**Source data**
--------

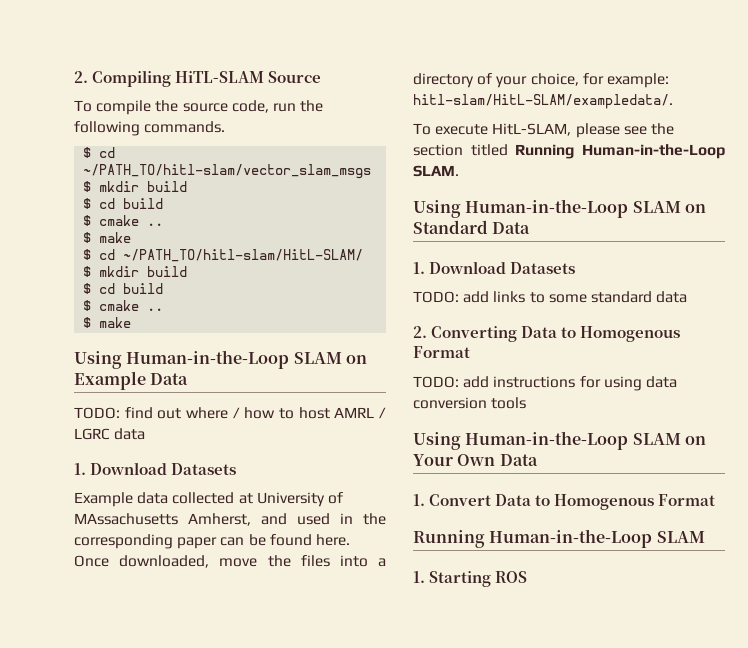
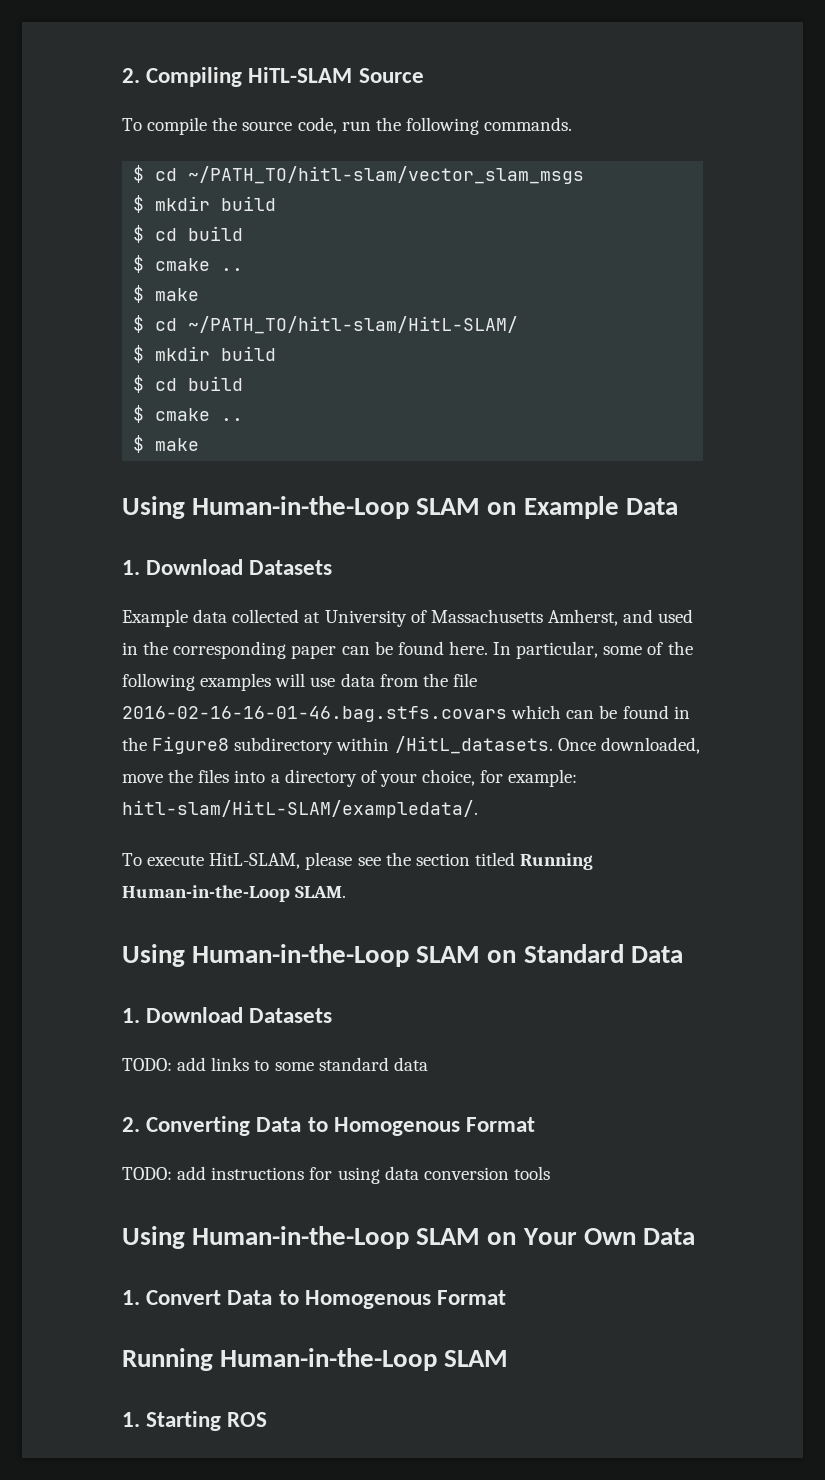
[74,407,386,419] [74,428,146,440] // TODO: find out where / how to host AMRL / LGRC data -> (678, 506) none
[74,513,178,525] MAssachusetts -> [430,609,543,623] Massachusetts
(350, 540) none -> [493,641,693,659] [122,673,477,691] [122,705,690,722] [122,736,553,755] In particular, some of the following examples will use data from the file 2016-02-16-16-01-46.bag.stfs.covars which can be found in the Figure8 subdirectory within /HitL_datasets.

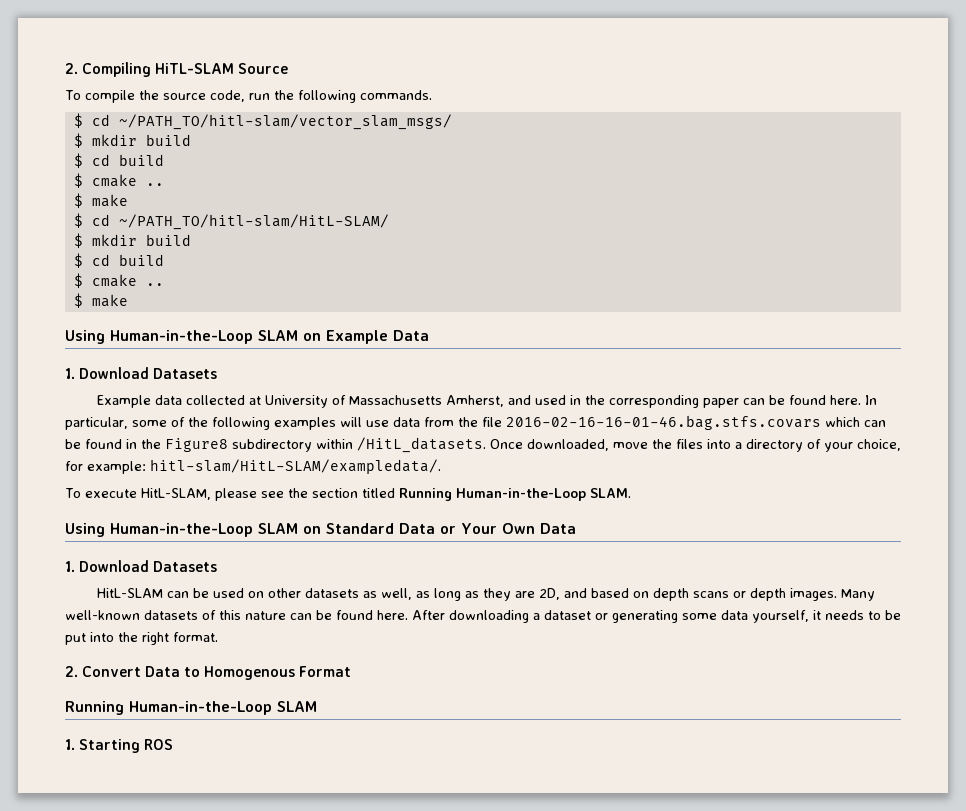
[188,166,585,184] ~/PATH_TO/hitl-slam/vector_slam_msgs -> [118,114,452,130] ~/PATH_TO/hitl-slam/vector_slam_msgs/
[122,1007,333,1023] [122,1057,428,1071] [122,1116,536,1136] [122,1166,550,1184] [122,1226,695,1249] [122,1290,140,1305] // 1. Download Datasets // TODO: add links to some standard data // 2. Converting Data to Homogenous Format // TODO: add instructions for using data conversion tools // Using Human-in-the-Loop SLAM on Your Own Data // 1. -> [440,523,576,534] [65,560,218,572] [97,588,876,601] [65,610,901,623] [65,632,218,645] [65,666,78,677] or Your Own Data // 1. Download Datasets // HitL-SLAM can be used on other datasets as well, as long as they are 2D, and based on depth scans or depth images. Many well-known datasets of this nature can be found here. After downloading a dataset or generating some data yourself, it needs to be put into the right format. // 2.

--------

Transcribe every line of the records exactly. Pictures do not belong in the copy.

**Solution below**
[74,407,386,419] [74,428,146,440] // TODO: find out where / how to host AMRL / LGRC data -> (678, 506) none
[74,513,178,525] MAssachusetts -> [430,609,543,623] Massachusetts
(350, 540) none -> [493,641,693,659] [122,673,477,691] [122,705,690,722] [122,736,553,755] In particular, some of the following examples will use data from the file 2016-02-16-16-01-46.bag.stfs.covars which can be found in the Figure8 subdirectory within /HitL_datasets.

[188,166,585,184] ~/PATH_TO/hitl-slam/vector_slam_msgs -> [118,114,452,130] ~/PATH_TO/hitl-slam/vector_slam_msgs/
[122,1007,333,1023] [122,1057,428,1071] [122,1116,536,1136] [122,1166,550,1184] [122,1226,695,1249] [122,1290,140,1305] // 1. Download Datasets // TODO: add links to some standard data // 2. Converting Data to Homogenous Format // TODO: add instructions for using data conversion tools // Using Human-in-the-Loop SLAM on Your Own Data // 1. -> [440,523,576,534] [65,560,218,572] [97,588,876,601] [65,610,901,623] [65,632,218,645] [65,666,78,677] or Your Own Data // 1. Download Datasets // HitL-SLAM can be used on other datasets as well, as long as they are 2D, and based on depth scans or depth images. Many well-known datasets of this nature can be found here. After downloading a dataset or generating some data yourself, it needs to be put into the right format. // 2.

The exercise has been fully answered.